* _SOURCE DATA_
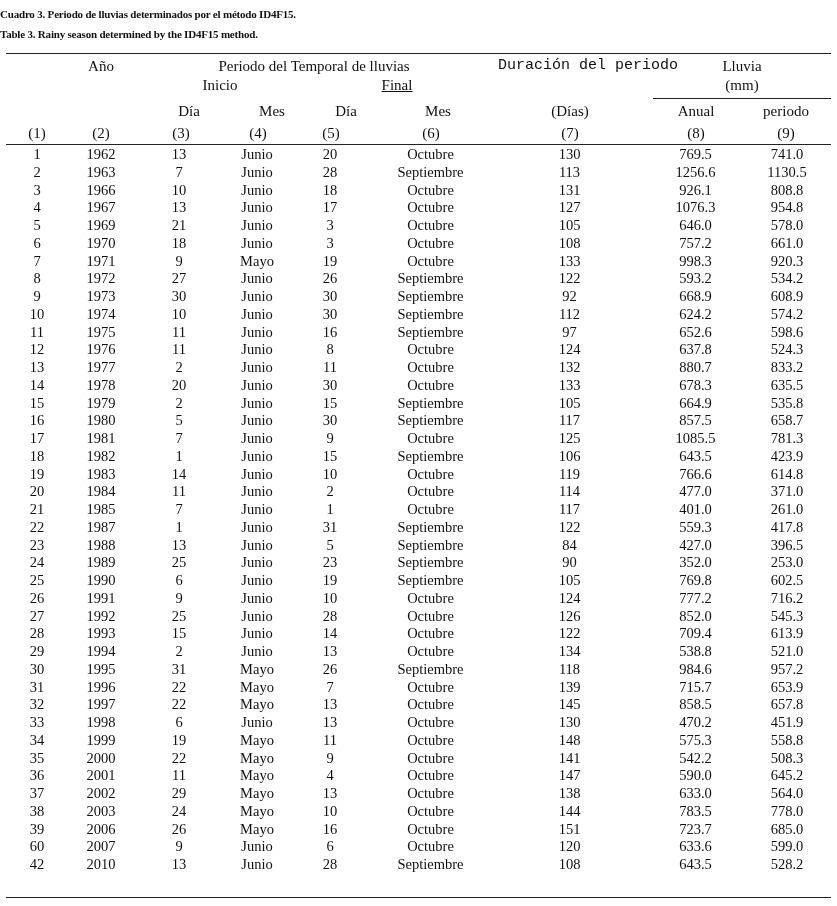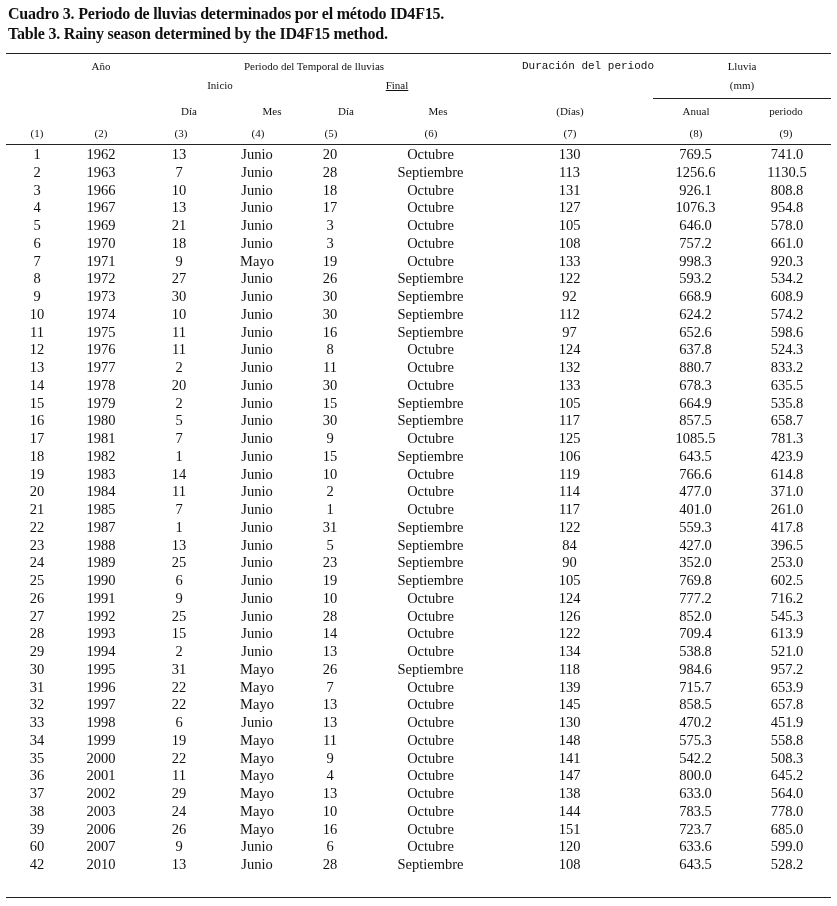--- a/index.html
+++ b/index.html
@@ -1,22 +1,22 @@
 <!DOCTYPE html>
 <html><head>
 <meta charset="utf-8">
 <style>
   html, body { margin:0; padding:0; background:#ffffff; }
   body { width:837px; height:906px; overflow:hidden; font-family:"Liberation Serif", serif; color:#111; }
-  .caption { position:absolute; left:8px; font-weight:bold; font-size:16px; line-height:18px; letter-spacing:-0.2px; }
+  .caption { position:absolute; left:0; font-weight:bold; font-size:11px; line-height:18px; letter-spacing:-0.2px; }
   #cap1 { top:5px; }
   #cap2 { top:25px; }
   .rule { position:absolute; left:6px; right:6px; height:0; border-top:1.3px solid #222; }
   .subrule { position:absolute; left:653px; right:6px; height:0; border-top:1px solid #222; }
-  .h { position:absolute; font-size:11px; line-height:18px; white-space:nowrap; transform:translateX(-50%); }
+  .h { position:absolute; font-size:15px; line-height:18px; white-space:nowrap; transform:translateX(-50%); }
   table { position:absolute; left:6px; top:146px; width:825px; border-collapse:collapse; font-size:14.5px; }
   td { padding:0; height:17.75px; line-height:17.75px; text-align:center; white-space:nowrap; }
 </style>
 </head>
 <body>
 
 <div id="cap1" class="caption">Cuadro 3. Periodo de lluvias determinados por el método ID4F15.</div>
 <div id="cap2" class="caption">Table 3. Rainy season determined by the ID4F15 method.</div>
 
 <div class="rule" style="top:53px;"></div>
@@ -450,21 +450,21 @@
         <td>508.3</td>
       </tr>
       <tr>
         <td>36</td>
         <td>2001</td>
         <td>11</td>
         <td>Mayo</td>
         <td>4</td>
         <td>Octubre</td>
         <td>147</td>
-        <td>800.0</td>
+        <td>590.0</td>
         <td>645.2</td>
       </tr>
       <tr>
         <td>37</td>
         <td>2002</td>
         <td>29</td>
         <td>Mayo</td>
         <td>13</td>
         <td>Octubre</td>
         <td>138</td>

* _TASK PROMPT_
Repeat verbatim the lines between the start of the data and the line containing "position:absolute; font-size:15px; line-height:18px;", both ends included, omitting all pictures.

* _EXERCISE SOLUTION_
--- a/index.html
+++ b/index.html
@@ -1,22 +1,22 @@
 <!DOCTYPE html>
 <html><head>
 <meta charset="utf-8">
 <style>
   html, body { margin:0; padding:0; background:#ffffff; }
   body { width:837px; height:906px; overflow:hidden; font-family:"Liberation Serif", serif; color:#111; }
-  .caption { position:absolute; left:8px; font-weight:bold; font-size:16px; line-height:18px; letter-spacing:-0.2px; }
+  .caption { position:absolute; left:0; font-weight:bold; font-size:11px; line-height:18px; letter-spacing:-0.2px; }
   #cap1 { top:5px; }
   #cap2 { top:25px; }
   .rule { position:absolute; left:6px; right:6px; height:0; border-top:1.3px solid #222; }
   .subrule { position:absolute; left:653px; right:6px; height:0; border-top:1px solid #222; }
-  .h { position:absolute; font-size:11px; line-height:18px; white-space:nowrap; transform:translateX(-50%); }
+  .h { position:absolute; font-size:15px; line-height:18px; white-space:nowrap; transform:translateX(-50%); }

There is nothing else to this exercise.